Not only is it an easy recipe, it also packs a deliciously sweet citrus flavor that’s good enough to be served without icing. Fresh oranges are key to the cake’s great flavor.

You only need one or two oranges to get the amount of juice and zest required for this recipe. Make sure to wash and zest the oranges before juicing. You can use a fine side of a box grater or a citrus zester to make the zest.

Meskouta Cake with Oranges

Moroccan orange cake is a variation of meskouta, a popular Moroccan cake with a texture similar to a sponge cake. There are different types of meskouta cakes based on flavors like lemon or vanilla.

Sliced Moroccan orange cake.
Meskouta orange cake is super easy to make and delicious without frosting. Photo: Safiyah Benlafquih | Taste of Maroc

Sometimes Moroccan cooks will beat the egg whites separately and fold them into the batter for a lighter texture, but there’s really no need to take that step for this or other meskouta recipes.

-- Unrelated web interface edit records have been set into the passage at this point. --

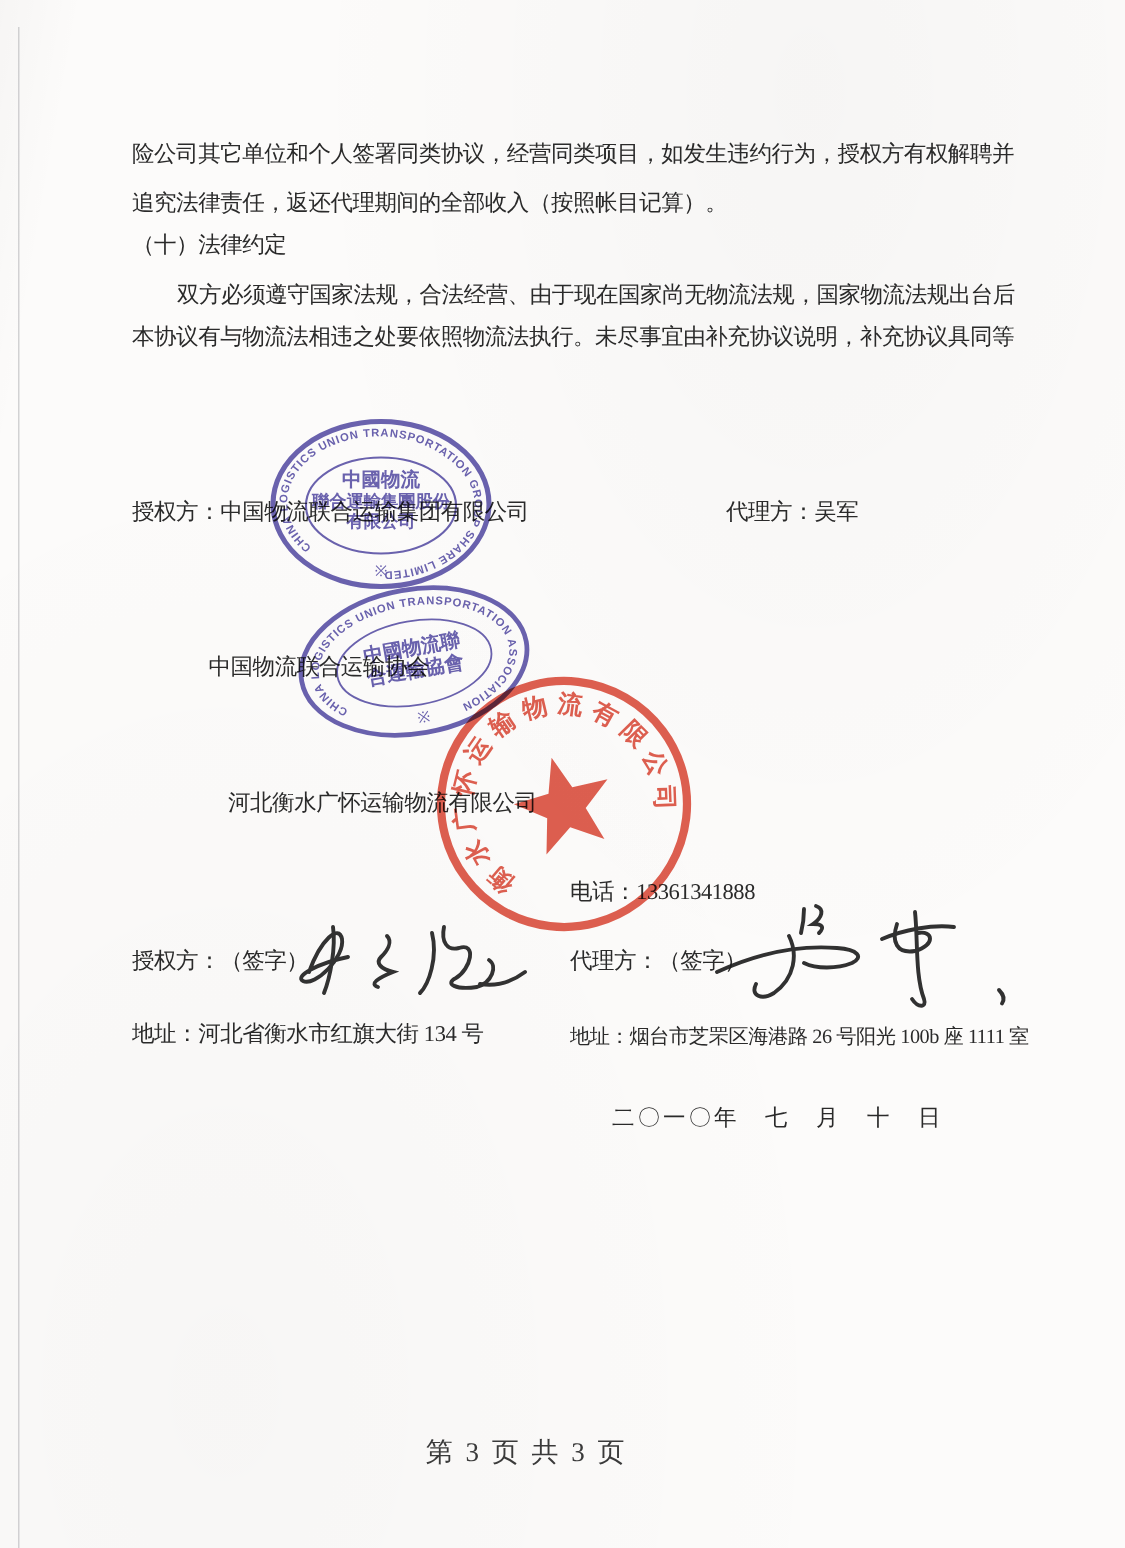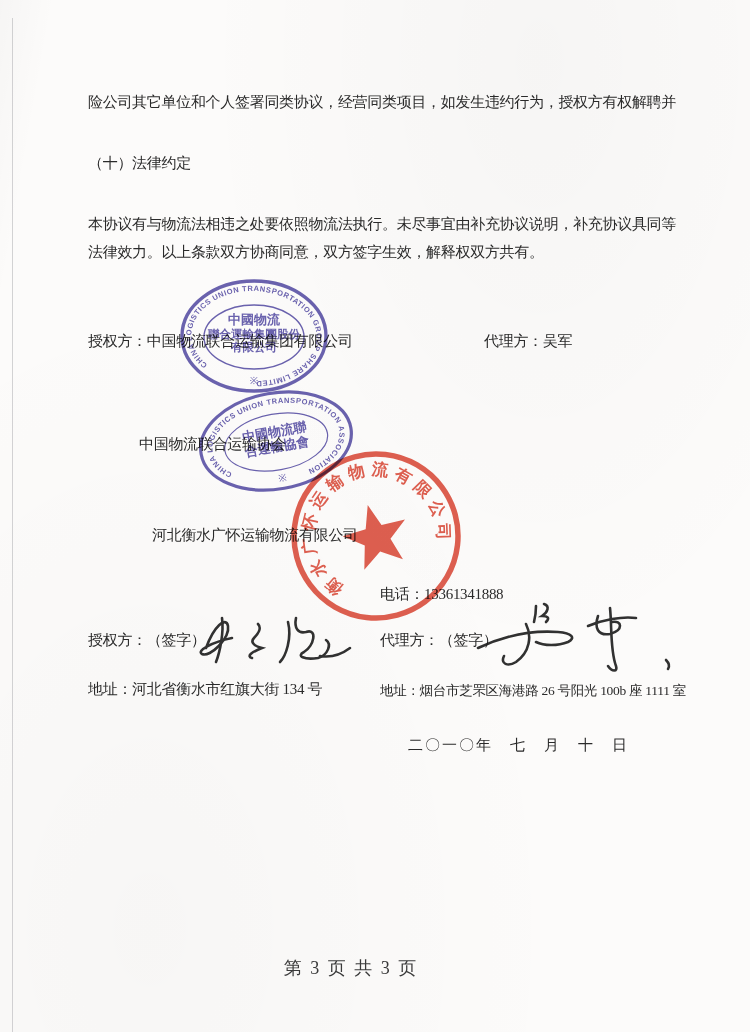--- a/index.html
+++ b/index.html
@@ -26,23 +26,24 @@
   svg text{font-family:"Liberation Sans","DejaVu Sans",sans-serif;}
   svg text.cjk{font-family:"Liberation Serif","DejaVu Serif",serif;}
 </style>
 </head>
 <body>
 
 <div class="paper">
   <div class="edge-line"></div>
 
   <div class="tline" style="top:93px">险公司其它单位和个人签署同类协议，经营同类项目，如发生违约行为，授权方有权解聘并</div>
+  <div class="tline" style="top:126px">追究法律责任，返还代理期间的全部收入（按照帐目记算）。</div>
   <div class="tline" style="top:154px">（十）法律约定</div>
+  <div class="tline indent" style="top:187px">双方必须遵守国家法规，合法经营、由于现在国家尚无物流法规，国家物流法规出台后</div>
   <div class="tline" style="top:215px">本协议有与物流法相违之处要依照物流法执行。未尽事宜由补充协议说明，补充协议具同等</div>
-  <div class="tline" style="top:243px">法律效力。以上条款双方协商同意，双方签字生效，解释权双方共有。</div>
 
   <div class="tline" style="top:332px">
     <span>授权方：</span><span>中国物流联合运输集团有限公司</span>
   </div>
   <div class="tline" style="top:332px;left:484px">
     <span>代理方：</span><span>吴军</span>
   </div>
   <div class="tline" style="top:435px;left:139px">中国物流联合运输协会</div>
   <div class="tline" style="top:526px;left:152px">河北衡水广怀运输物流有限公司</div>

Although a round tube or bundt pan is most often used to make meskouta, some cooks prefer to use a loaf pan. Adjust baking time according to the size and shape of your own pan.

Using Bowls and Tea Glasses as Measures

Traditionally, Moroccans measure their ingredients using bowls and Moroccan tea glasses. Although many Moroccan cooks are shifting to scales or measuring cups when baking, I’ve included the traditional measures for meskouta in the Recipe Notes just for fun.

Children enjoy using nonformal methods for measuring ingredients, so you might like to try that method if you’re baking this cake with them. Take note that the average Moroccan tea glass amounts to about 6 to 8 ounces of liquid and a soup bowl about 12 ounces or 1 1/2 cups.

How Much Baking Powder to Use

The traditional Moroccan recipe calls for 2 sachets (7 g each) of baking powder which is equivalent to 4 teaspoons. However, I’ve updated the recipe to reduce the amount of measured baking powder from 4 teaspoons to 3 teaspoons.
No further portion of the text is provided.